-- Opening Marker --

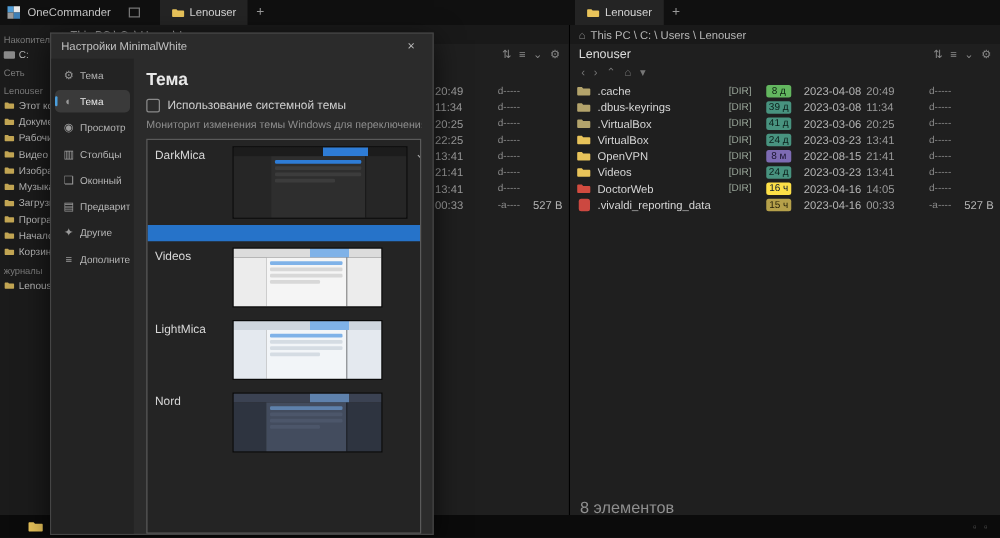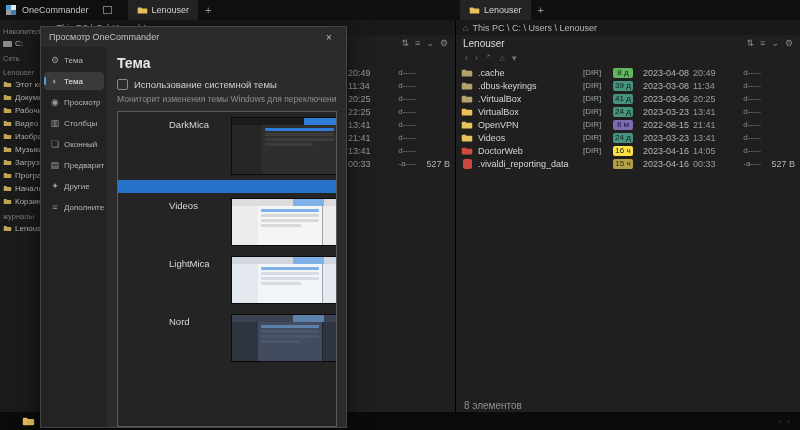--- a/index.html
+++ b/index.html
@@ -44,21 +44,21 @@
   .fico { width:13px; flex:none; display:flex; align-items:center; }
   .file-ico { width:9px; height:10px; border-radius:2px; flex:none; margin-left:2px; }
   .fname { flex:1; min-width:0; overflow:hidden; white-space:nowrap; color:#d6d6d6; }
   .fdir { width:26px; flex:none; color:#9aa79a; font-size:8px; }
   .fbadge { min-width:20px; flex:none; font-size:8px; line-height:10px; border-radius:2px; text-align:center; padding:0 2px; }
   .fdate { width:52px; flex:none; color:#b5b5b5; text-align:right; }
   .ftime { width:28px; flex:none; color:#9a9a9a; text-align:left; }
   .fattr { width:36px; flex:none; color:#8a8a8a; text-align:right; font-size:8px; }
   .fsize { width:30px; flex:none; color:#b5b5b5; text-align:right; }
   .flex-spacer { flex:1; }
-  .pane-status { height:14px; display:flex; align-items:center; padding:0 8px; font-size:10px; color:#8f8f8f; }
+  .pane-status { height:14px; display:flex; align-items:center; padding:0 8px; font-size:13px; color:#8f8f8f; }
 
   
   .taskbar { position:absolute; bottom:0; left:0; right:0; height:18px; background:#0b0b0b; display:flex; align-items:center; }
   .taskbar .tb-folder { margin-left:22px; color:#e8c35a; }
   .tb-right { margin-left:auto; margin-right:10px; display:flex; gap:6px; color:#555; font-size:8px; }
 
   
   .dialog { position:absolute; left:40px; top:26px; width:307px; height:402px; background:#2b2b2b; border:1px solid #454545; box-shadow:0 6px 22px rgba(0,0,0,.65); z-index:20; display:flex; flex-direction:column; }
   .dlg-title { height:20px; flex:none; display:flex; align-items:center; padding:0 8px; font-size:9px; color:#c0c0c0; }
   .dlg-close { margin-left:auto; width:18px; text-align:center; color:#bbb; font-size:10px; }
@@ -67,21 +67,21 @@
   .nav-item { position:relative; display:flex; align-items:center; gap:4px; padding:4px 4px 4px 6px; border-radius:4px; font-size:8px; color:#b5b5b5; white-space:nowrap; overflow:hidden; }
   .nav-item.selected { background:#3a3a3a; color:#e8e8e8; }
   .nav-item.selected::before { content:""; position:absolute; left:0; top:5px; bottom:5px; width:2px; background:#4b9fde; border-radius:1px; }
   .nav-ico { width:10px; text-align:center; font-size:9px; color:#9a9a9a; flex:none; }
   .dlg-content { flex:1; min-width:0; padding:6px 9px 0 10px; display:flex; flex-direction:column; }
   .dlg-heading { font-size:14px; font-weight:bold; color:#e9e9e9; margin:2px 0 8px; }
   .chk-row { display:flex; align-items:center; gap:6px; font-size:9.5px; color:#d0d0d0; }
   .chk { width:11px; height:11px; border:1px solid #8a8a8a; border-radius:2px; background:transparent; flex:none; }
   .desc { font-size:8.5px; color:#8f8f8f; margin:4px 0 7px; white-space:nowrap; overflow:hidden; }
   .theme-list { flex:1; min-height:0; border:1px solid #5a5a5a; background:#242424; overflow:hidden; display:flex; flex-direction:column; }
-  .theme-item { display:flex; align-items:flex-start; gap:6px; padding:5px 6px; flex:none;margin-left:45px; }
+  .theme-item { display:flex; align-items:flex-start; gap:6px; padding:5px 6px; flex:none; }
   .theme-name { width:56px; flex:none; font-size:9.5px; color:#d8d8d8; padding-top:2px; white-space:nowrap; overflow:hidden; }
   .chevron { margin-left:auto; color:#aaa; font-size:10px; }
   .selected-strip { height:13px; flex:none; background:#2673c9; }
 
   
   .preview { width:120px; height:48px; flex:none; border:1px solid #0a0a0a; display:flex; flex-direction:column; }
   .theme-item.expanded .preview { width:140px; height:58px; }
   .pv-title { height:7px; flex:none; background:linear-gradient(90deg, var(--t) 0 52%, var(--acc) 52% 78%, var(--t) 78%); }
   .pv-body { flex:1; display:flex; }
   .pv-side { width:22%; background:var(--side); }
@@ -456,21 +456,21 @@
         </div>
         <div class="pane-status">
           <span>8 элементов</span>
         </div>
       </div>
     </div>
   </div>
 
   <div class="dialog">
     <div class="dlg-title">
-      <span>Просмотр OneCommander</span>
+      <span>Настройки MinimalWhite</span>
       <span class="dlg-close">×</span>
     </div>
     <div class="dlg-body">
       <div class="dlg-nav">
         <div class="nav-item">
             <span class="nav-ico">⚙</span>
             <span>Тема</span>
           </div>
         <div class="nav-item selected">
             <span class="nav-ico">◐</span>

-- Closing Marker --

**TASK DETAILS:** The answer consists of the lines above that include the word "theme", each copied exactly.

**OUTPUT:**
   .theme-list { flex:1; min-height:0; border:1px solid #5a5a5a; background:#242424; overflow:hidden; display:flex; flex-direction:column; }
-  .theme-item { display:flex; align-items:flex-start; gap:6px; padding:5px 6px; flex:none;margin-left:45px; }
+  .theme-item { display:flex; align-items:flex-start; gap:6px; padding:5px 6px; flex:none; }
   .theme-name { width:56px; flex:none; font-size:9.5px; color:#d8d8d8; padding-top:2px; white-space:nowrap; overflow:hidden; }
   .theme-item.expanded .preview { width:140px; height:58px; }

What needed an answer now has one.